Colour-intensity scales¶

In this tutorial we will look at how to use colours in the Sankey diagram. We have already seen how to use a palette, but in this tutorial we will also create a Sankey where the intensity of the colour is proportional to a numerical value.

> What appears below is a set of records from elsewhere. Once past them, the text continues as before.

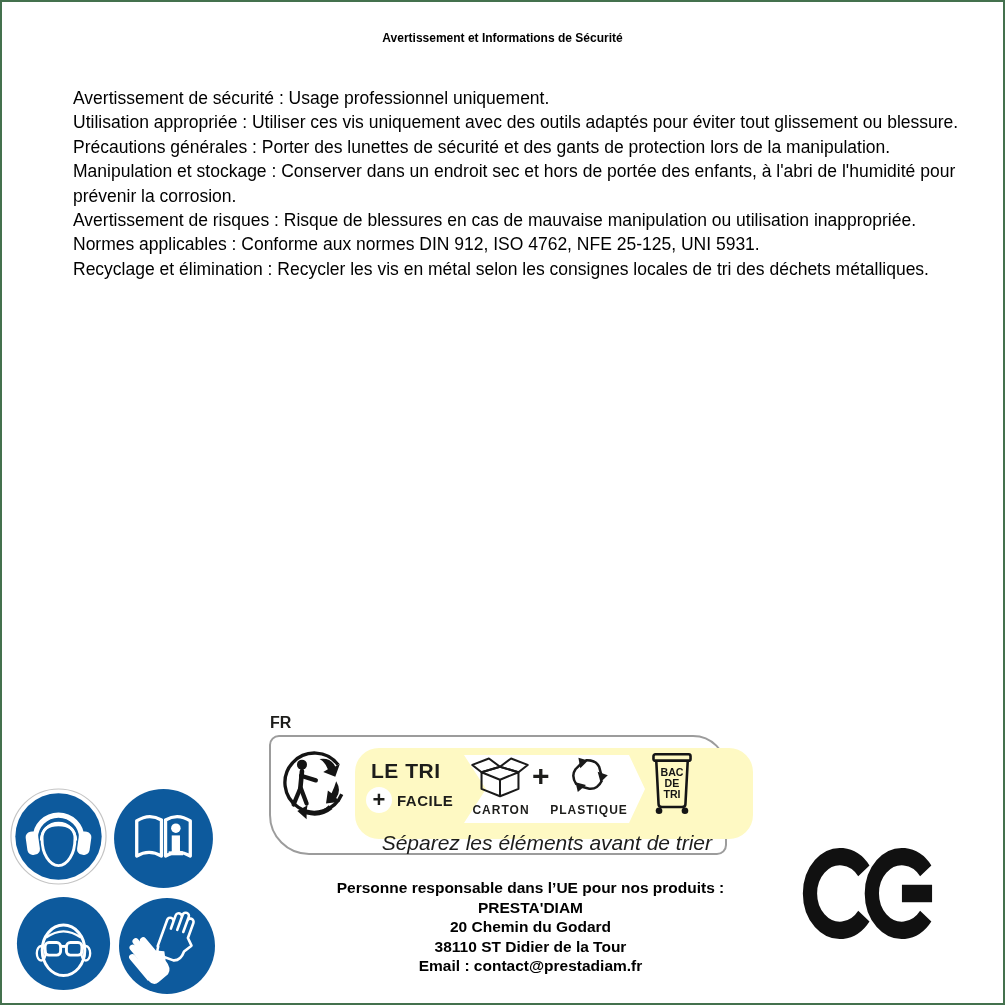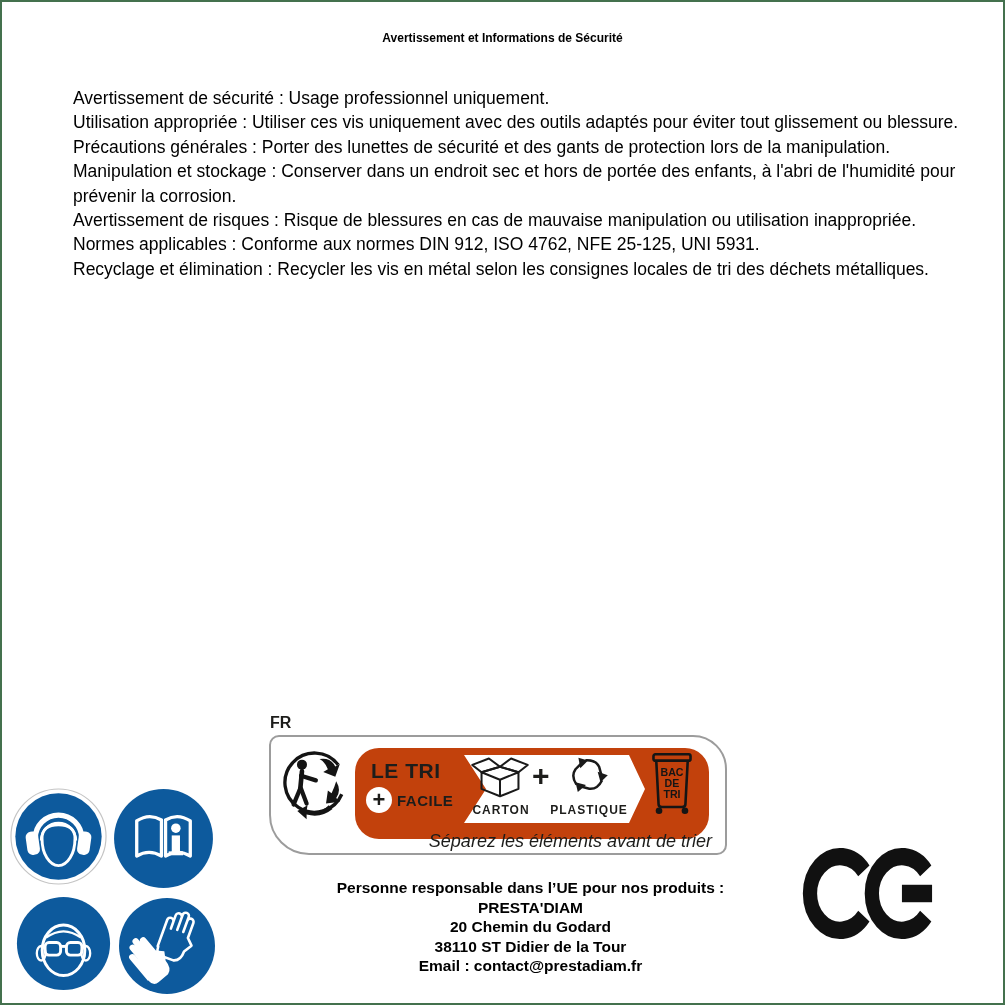--- a/index.html
+++ b/index.html
@@ -19,7 +19,7 @@
                border-radius:10px 34px 10px 40px;background:#fff;box-sizing:border-box;}
   .triman{position:absolute;left:6px;top:7px;}
   .yellow{position:absolute;left:84px;top:11px;width:354px;height:91px;
-          background:#c2410c;border-radius:24px;}
+          background:#fef9c3;border-radius:24px;padding-left:44px;}
   .notch{position:absolute;left:0;top:0;width:354px;height:82px;background:#fff;
          clip-path:polygon(109px 7px,274px 7px,290px 41px,274px 75px,109px 75px,131px 41px);}
   .letri{position:absolute;left:16px;top:11px;color:#1d1d1b;font-weight:bold;

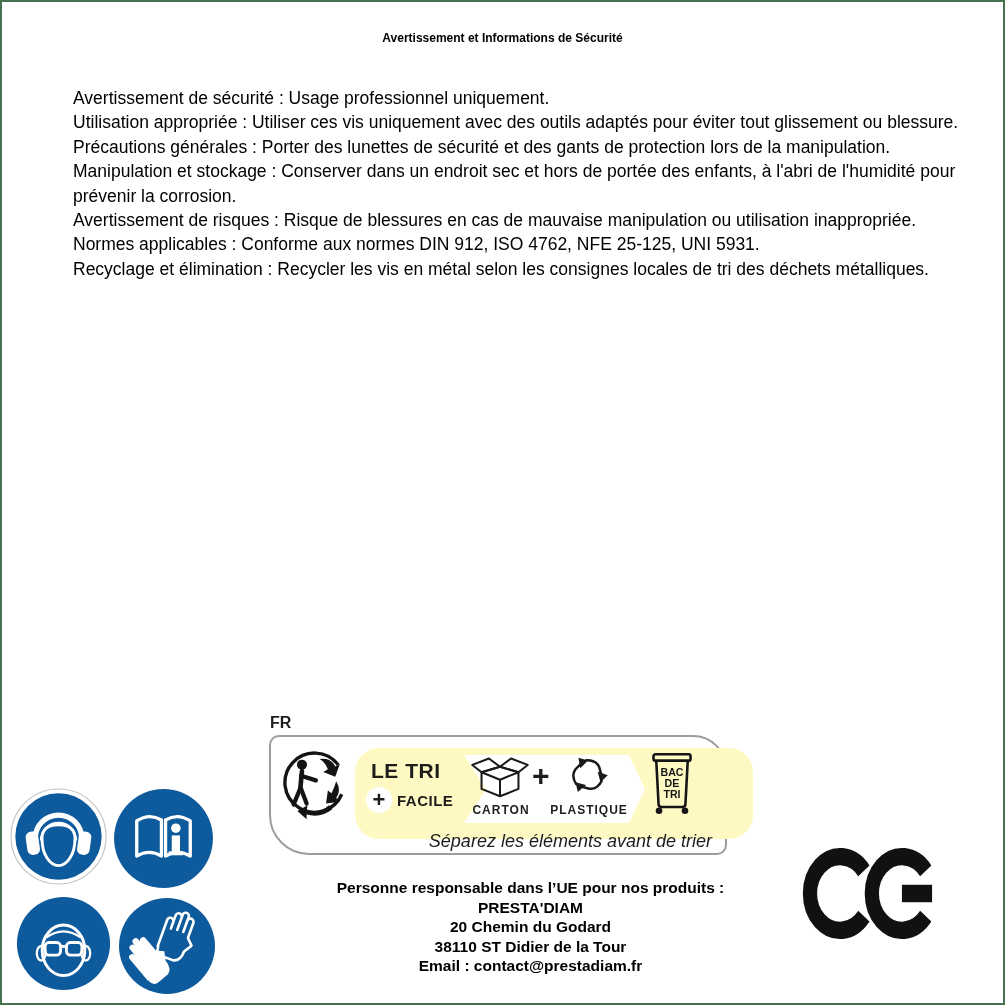--- a/index.html
+++ b/index.html
@@ -38,7 +38,7 @@
   .plastique-svg{position:absolute;left:289px;top:13px;}
   .bin-svg{position:absolute;left:376px;top:13px;}
   .tagline{position:absolute;right:13px;top:94px;font-style:italic;
-           font-size:18px;color:#1d1d1b;}
+           font-size:21px;color:#1d1d1b;}
   .responsible{position:absolute;left:0;top:876px;width:100%;text-align:center;
                font-weight:bold;font-size:15.5px;line-height:19.6px;padding-left:28px;}
   .ce{position:absolute;left:800px;top:843px;}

First step is to import all the required packages and data:

[1]:

import pandas as pd
import numpy as np
from floweaver import *

df1 = pd.read_csv('holiday_data.csv')

Now take a look at the dataset we are using. This is a very insightful [made-up] dataset about how different types of people lose weight while on holiday enjoying themselves.

[2]:

dataset = Dataset(df1)
df1

[2]:

	source	target	Calories Burnt	Enjoyment	Employment Job	Activity
0	Activity	Employment Job	2.5	35	Student	Reading
1	Activity	Employment Job	4.5	20	Student	Swimming
2	Activity	Employment Job	8.0	5	Student	Sleeping
3	Activity	Employment Job	1.0	5	Student	Travelling
4	Activity	Employment Job	8.0	30	Student	Working out
5	Activity	Employment Job	1.0	35	Trainee	Reading
6	Activity	Employment Job	3.0	40	Trainee	Travelling
7	Activity	Employment Job	2.0	40	Trainee	Swimming
8	Activity	Employment Job	6.0	5	Trainee	Sleeping
9	Activity	Employment Job	12.0	45	Trainee	Working out
10	Activity	Employment Job	4.5	20	Administrator	Swimming
11	Activity	Employment Job	9.0	10	Administrator	Sleeping
12	Activity	Employment Job	7.5	50	Administrator	Working out
13	Activity	Employment Job	1.5	35	Administrator	Reading
14	Activity	Employment Job	1.5	50	Administrator	Travelling
15	Activity	Employment Job	11.0	55	Manager	Working out
16	Activity	Employment Job	2.0	45	Manager	Reading
17	Activity	Employment Job	7.5	10	Manager	Sleeping
18	Activity	Employment Job	1.5	90	Manager	Travelling
19	Activity	Employment Job	2.0	40	Manager	Swimming
20	Activity	Employment Job	3.0	35	Pensioner	Reading
21	Activity	Employment Job	9.0	15	Pensioner	Swimming
22	Activity	Employment Job	9.0	15	Pensioner	Sleeping
23	Activity	Employment Job	3.0	60	Pensioner	Travelling
24	Activity	Employment Job	0.0	0	Pensioner	Working out

We now define the partitions of the data. Rather than listing the categories by hand, we use np.unique to pick out a list of the unique values that occur in the dataset.

[3]:

partition_job = Partition.Simple('Employment Job', np.unique(df1['Employment Job']))
partition_activity = Partition.Simple('Activity', np.unique(df1['Activity']))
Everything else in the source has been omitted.